価格低迷・原料高が打撃 来期、「営業黒字を確保」
はごろもフーズが苦戦している。デフレによる販売価格の低迷と原料価格高騰というダブルパンチに見舞われ、2013年3月期の連結業績は2期連続の最終赤字となりそう。足元の為替の円安傾向もコストの一段の上昇につながる可能性が高い。溝口康博社長は業績立て直しに向けて、14年3月期には主力のツナ缶詰「シーチキン」の値上げが避けられないという考えを示した。
――「シーチキン」の参考小売価格は07年に引き上げて以来、据え置いています。
「消費者の低価格志向と円高の進行などを受けて中国などから安価な海外製品が流入。小売業界のプライベートブランド(自主企画)商品も浸透した。当社のようなナショナルブランドを取り巻く環境は本当に厳しく、値上げしたくてもできない状況が続いてきた」
――今期は2期連続の赤字に陥りそうです。
「販売価格が低迷する一方、缶に使う鉄や、原料のカツオやマグロの価格が上昇し、円高の恩恵を打ち消した。海外での原料価格は高止まりしており、昨年末からの円安が輸入コストの上昇につながる。当社の場合、円がドルに対し10円安くなると、年間7億~8億円の利益が無くなる」
「これまで製造現場でのムダの排除などコスト削減に努めてきたが、自社努力の限界はとうに超えた。14年3月期中にはシーチキンなど主力商品の値上げが避けられないと考えている」
――消費者の低価格志向は依然として続いています。値上げは容易ではないと思いますが。
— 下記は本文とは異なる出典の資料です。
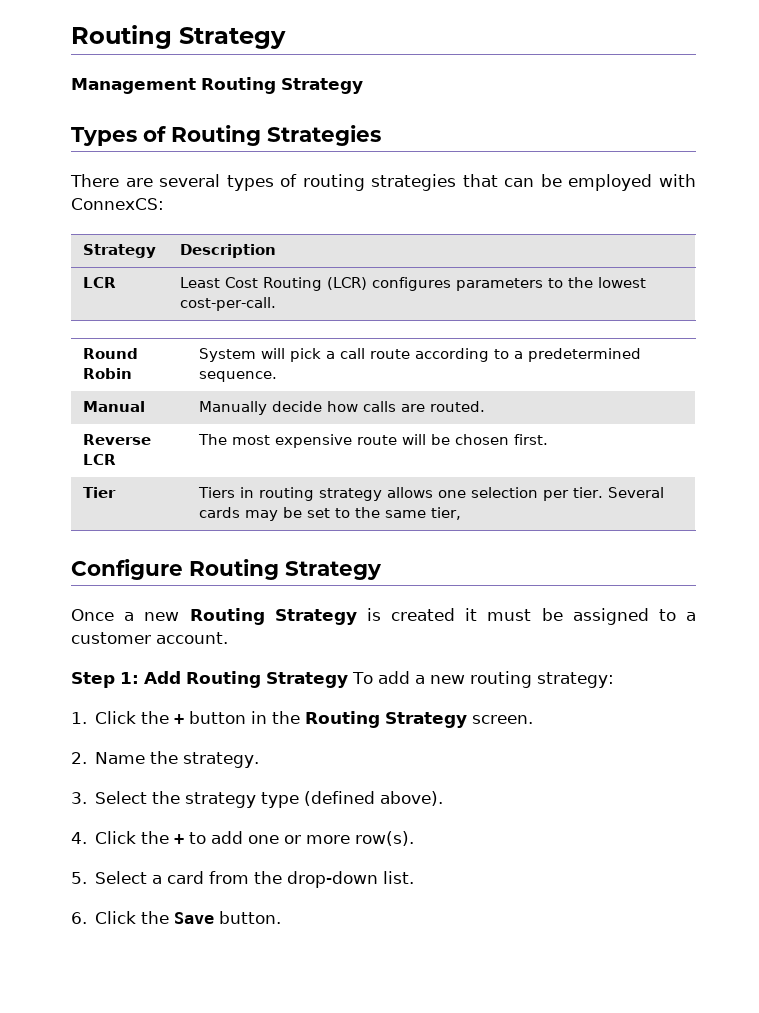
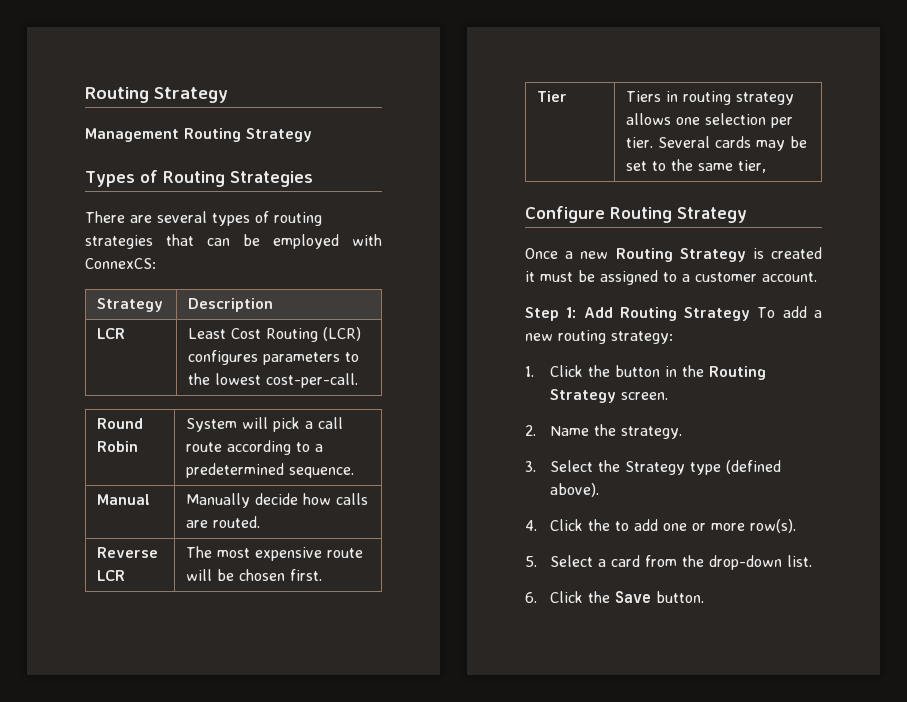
- 1. Click the + button in the Routing Strategy screen.
+ 1. Click the button in the Routing Strategy screen.
- 3. Select the strategy type (defined above).
+ 3. Select the Strategy type (defined above).
- 4. Click the + to add one or more row(s).
+ 4. Click the to add one or more row(s).

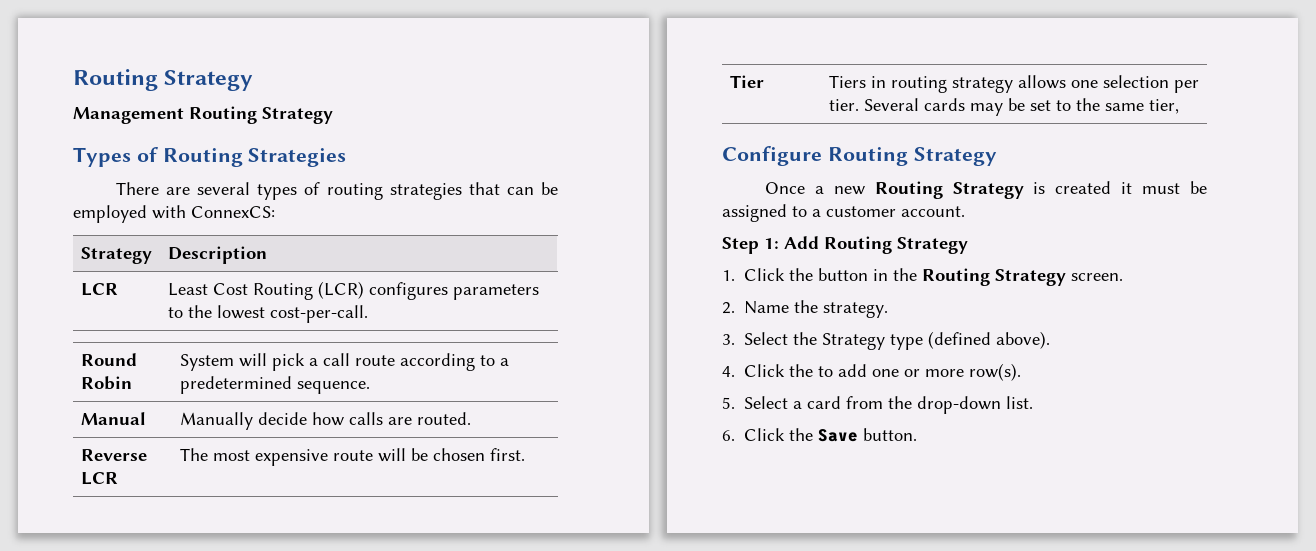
- Step 1: Add Routing Strategy To add a new routing strategy:
+ Step 1: Add Routing Strategy

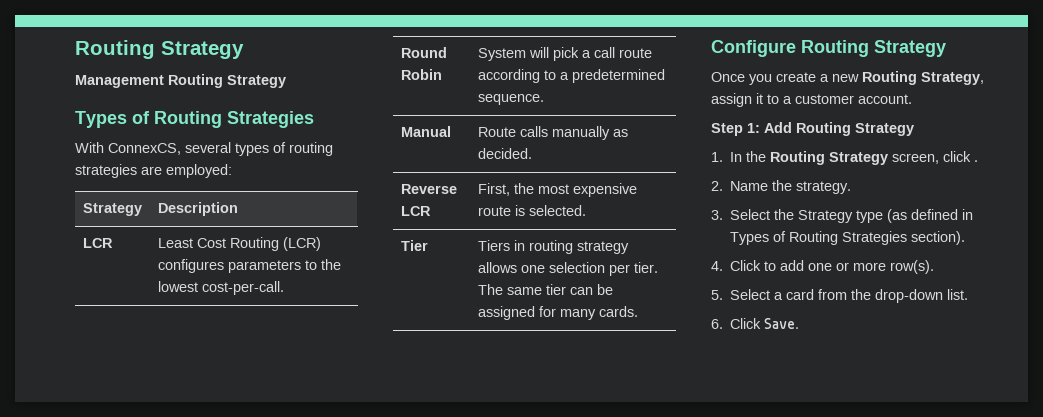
- There are several types of routing strategies that can be employed with ConnexCS:
+ With ConnexCS, several types of routing strategies are employed:
- Manual | Manually decide how calls are routed.
+ Manual | Route calls manually as decided.
- Reverse LCR | The most expensive route will be chosen first.
+ Reverse LCR | First, the most expensive route is selected.
- Tier | Tiers in routing strategy allows one selection per tier. Several cards may be set to the same tier,
+ Tier | Tiers in routing strategy allows one selection per tier. The same tier can be assigned for many cards.
- Once a new Routing Strategy is created it must be assigned to a customer account.
+ Once you create a new Routing Strategy, assign it to a customer account.
- 1. Click the button in the Routing Strategy screen.
+ 1. In the Routing Strategy screen, click .
- 3. Select the Strategy type (defined above).
+ 3. Select the Strategy type (as defined in Types of Routing Strategies section).
- 4. Click the to add one or more row(s).
+ 4. Click to add one or more row(s).
- 6. Click the Save button.
+ 6. Click Save.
「確かに消費者は価格に対して敏感だ。容量を減らして実質値上げにするか、参考小売価格を引き上げるかはこれから議論する。ブランドや商品力を強化するなどして対応したい」
――具体的にどう訴求していきますか。
「引き続きメニュー提案型の販促に取り組む。これまではシーチキン主体だったが、今年は『シャキッとコーン』や『朝からフルーツ』など他の商品にも導入する。コンビニエンスストアで人気のパンやデザートを手軽に家で再現する方法など食べる楽しさを伝えたい」
「60歳代以上に配慮した商品も充実させる。例えばシーチキンでは、アルミシールで蓋をした商品のデザインを変更し、品目数も増やす。『やさし~る』と名付けた新たな缶が店頭に並ぶ春先には広告も打つ」
「『やさし~る』は手の力が弱くても爪が長くても開けやすいが、特殊な設備が必要で製造コストが上がるのが難点だ。この缶を全面採用するには協力会社を含め大きな設備投資が必要。消費者の反応を見ながら、慎重に判断したい」
――コスト減のために海外生産を進める考えはありますか。
「当社は内需に応えるという前提に立っている。国産であるという安心感を消費者に与えられることや原材料の手当てのしやすさなどを考えると、現在の工場体制は最適だと考えている」
――14年3月期の業績をどう見ていますか。
「来期は最低でも営業黒字を確保しなければならない。売上高を無理に追おうとは思わないが、商品内容などで付加価値を出し、規模が小さくても利益が出る体質にしたい。(消費冷え込みの懸念がある)消費増税前ということもあり、今年は正念場だ」
ツナ缶の代名詞
問われる真の力
焼津市内にあるシーチキンの工場を訪れて驚いた。蒸した魚の身を従業員が一つずつほぐしていた。機械では適度なほぐし身を作りにくいという。「セールの目玉になりやすい」という現状を見ると、商品の価値とこだわりは、どれだけ消費者に伝わっているだろうか。
溝口社長は値上げが不可避だとしたが、上げ幅やタイミングの判断は難しい。価格重視の風潮が強まるなか、ツナ缶詰の代名詞とも言われる商品をどのように訴求し、消費者離れを食い止められるか。ブランドの真の力が問われそうだ。